WORK TO COMPLETE
Whenever the word "none" shows up in a line of the data, copy that line.

··········

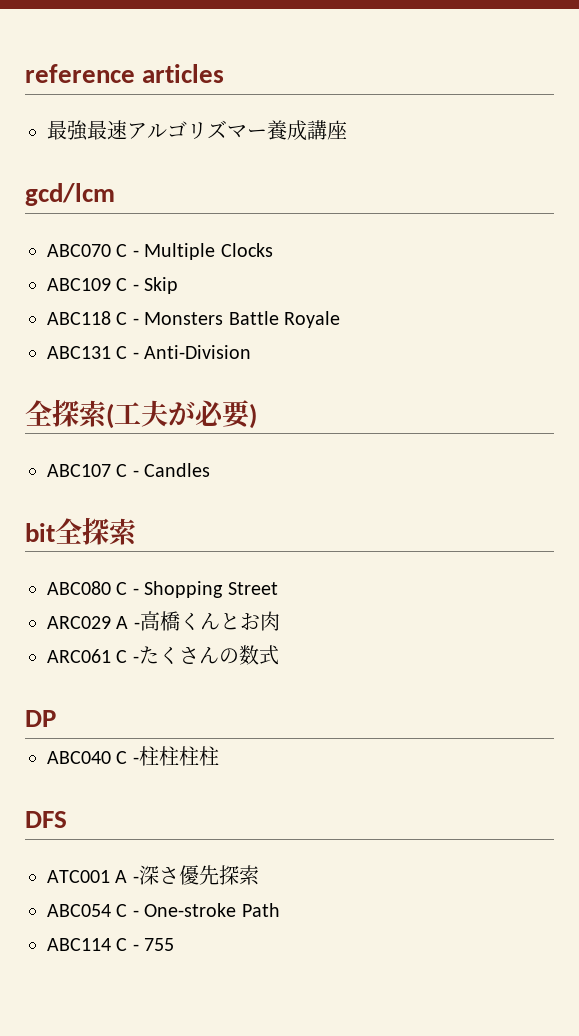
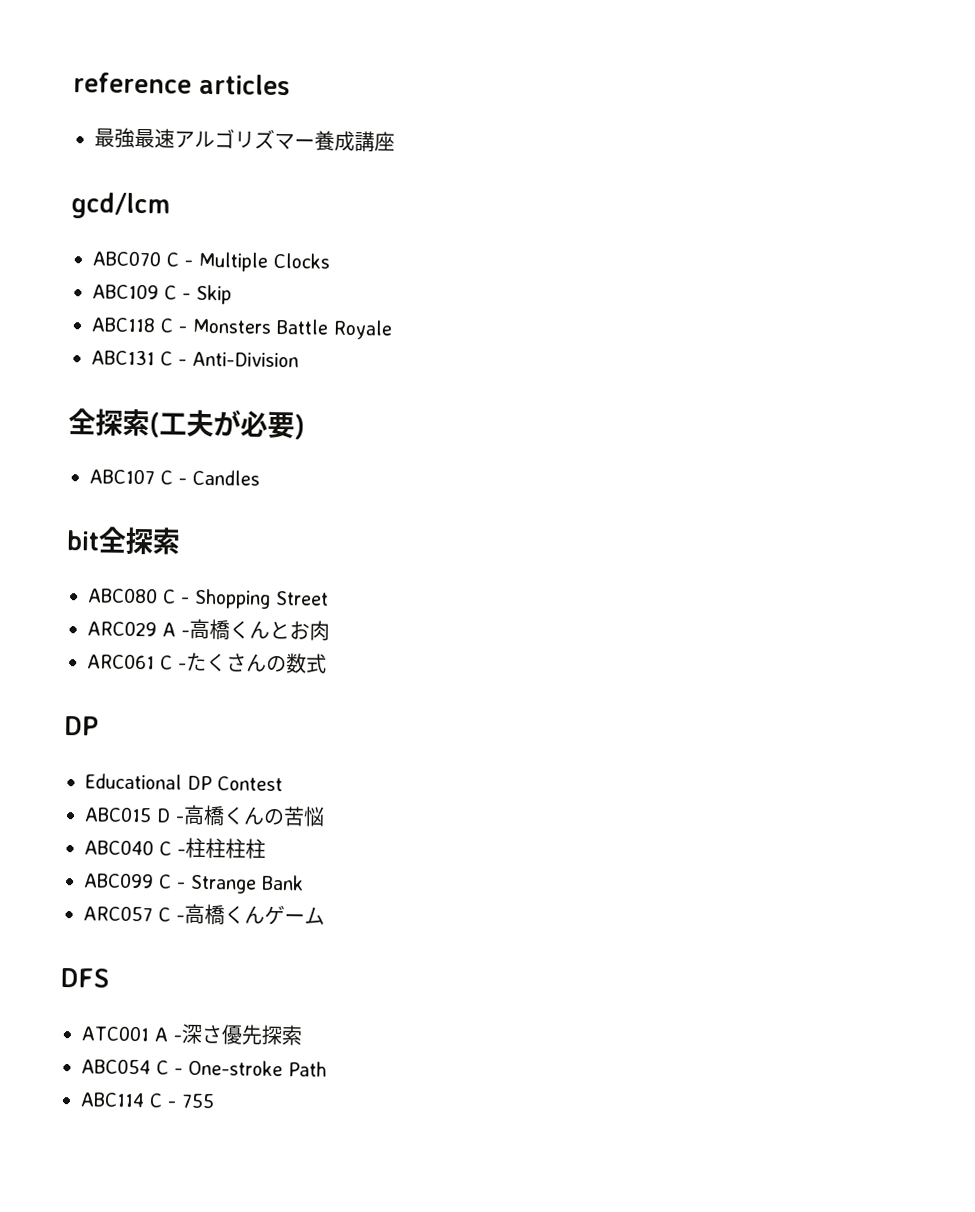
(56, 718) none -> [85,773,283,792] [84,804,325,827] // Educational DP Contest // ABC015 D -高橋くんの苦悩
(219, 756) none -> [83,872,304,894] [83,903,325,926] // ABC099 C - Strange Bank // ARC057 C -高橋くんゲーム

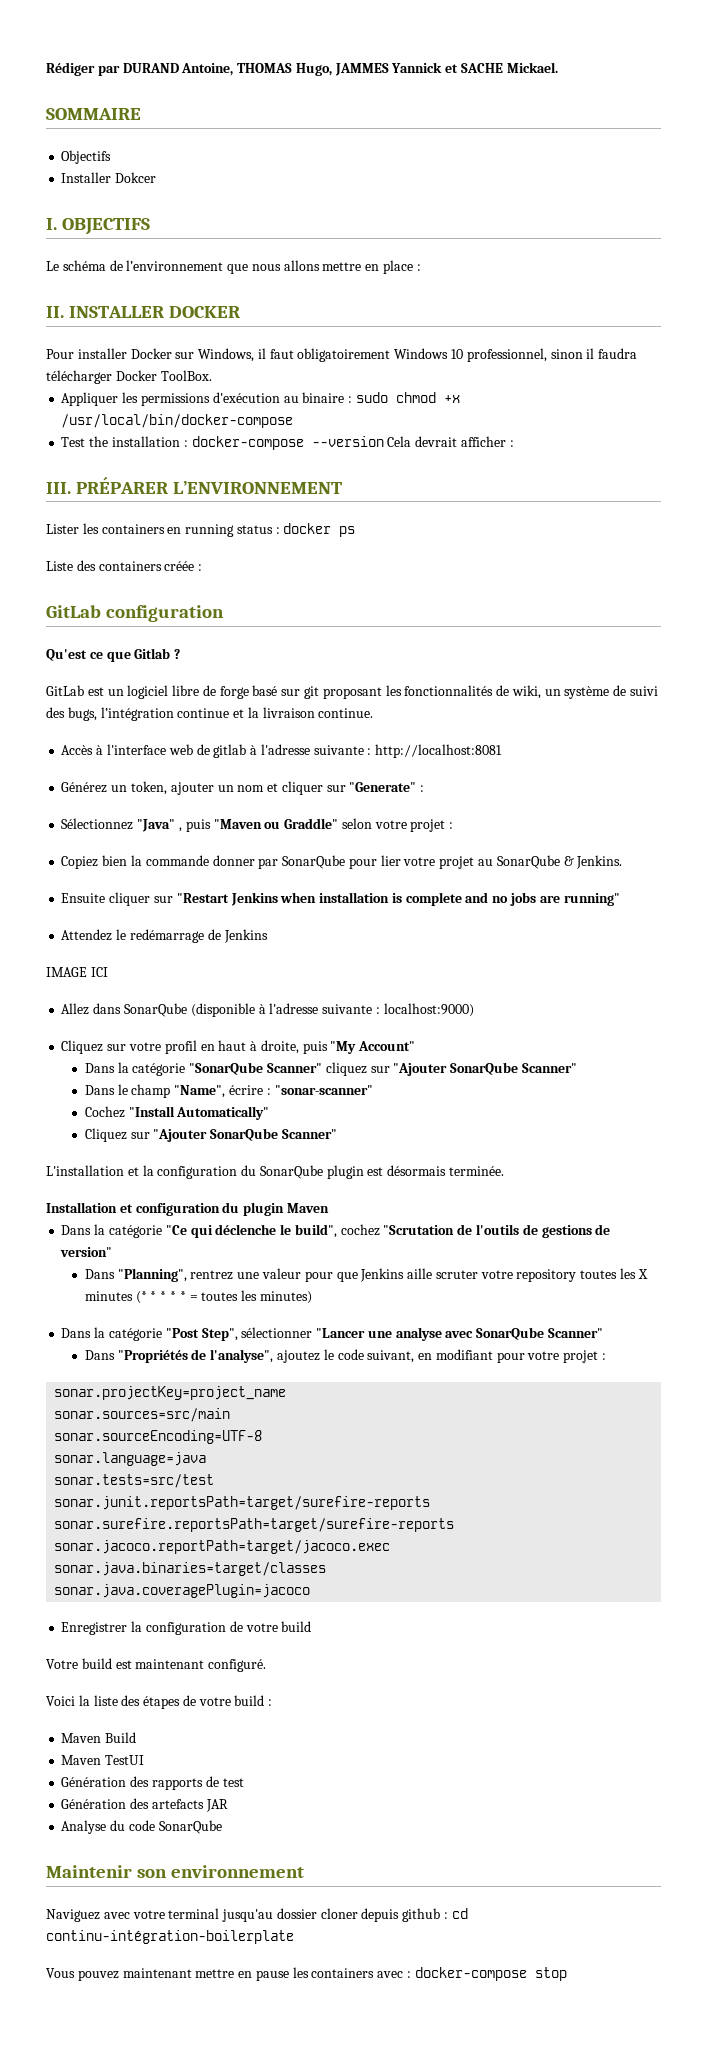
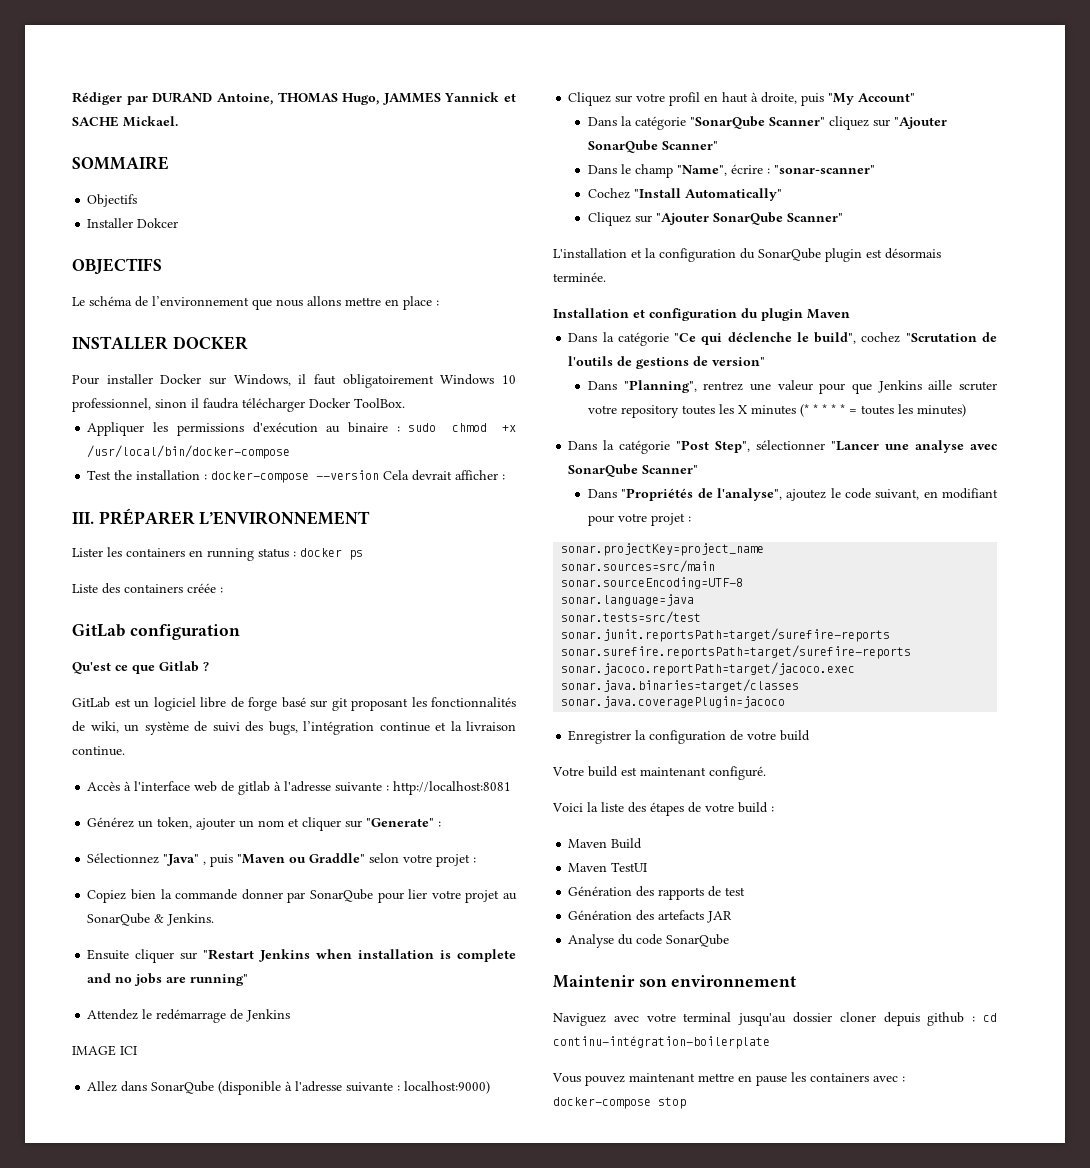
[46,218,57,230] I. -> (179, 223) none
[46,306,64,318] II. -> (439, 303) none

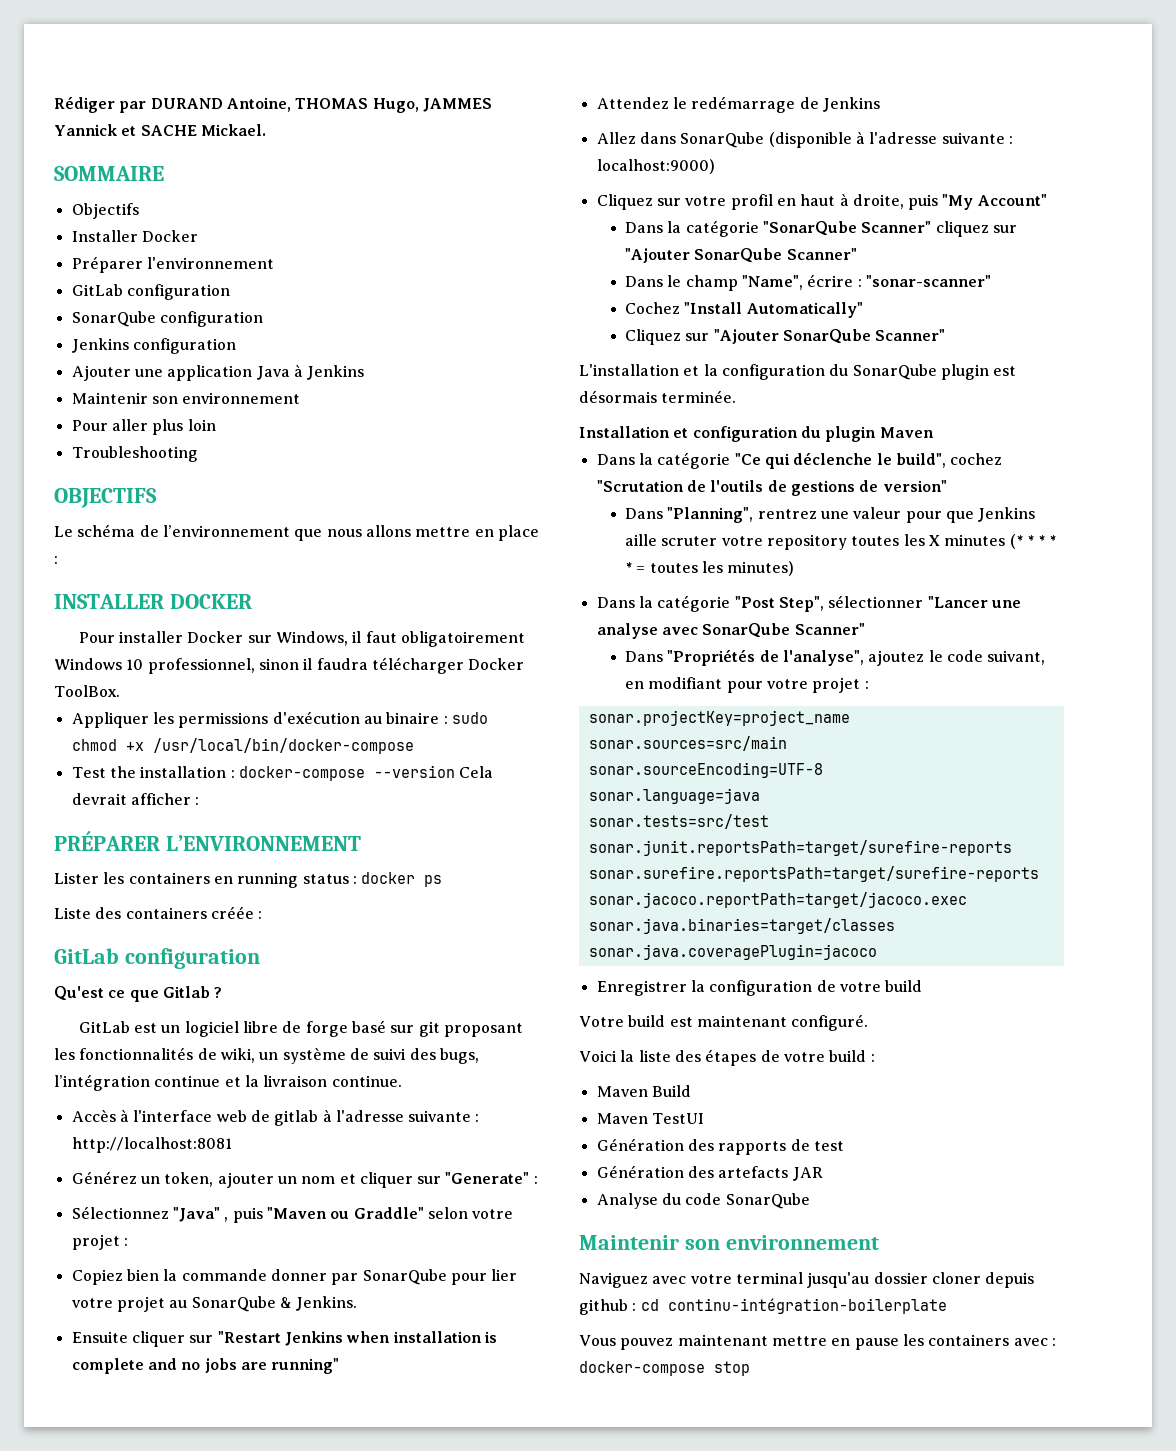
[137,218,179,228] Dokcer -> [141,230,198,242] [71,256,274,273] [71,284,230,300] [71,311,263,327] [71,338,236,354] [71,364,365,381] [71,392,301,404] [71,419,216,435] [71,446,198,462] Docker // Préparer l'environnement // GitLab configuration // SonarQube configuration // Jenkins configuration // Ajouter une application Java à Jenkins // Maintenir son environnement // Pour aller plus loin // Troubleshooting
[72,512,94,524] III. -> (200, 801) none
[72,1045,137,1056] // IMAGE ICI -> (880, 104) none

··········

OUTPUT BELOW
(56, 718) none -> [85,773,283,792] [84,804,325,827] // Educational DP Contest // ABC015 D -高橋くんの苦悩
(219, 756) none -> [83,872,304,894] [83,903,325,926] // ABC099 C - Strange Bank // ARC057 C -高橋くんゲーム
[46,218,57,230] I. -> (179, 223) none
[46,306,64,318] II. -> (439, 303) none
[72,512,94,524] III. -> (200, 801) none
[72,1045,137,1056] // IMAGE ICI -> (880, 104) none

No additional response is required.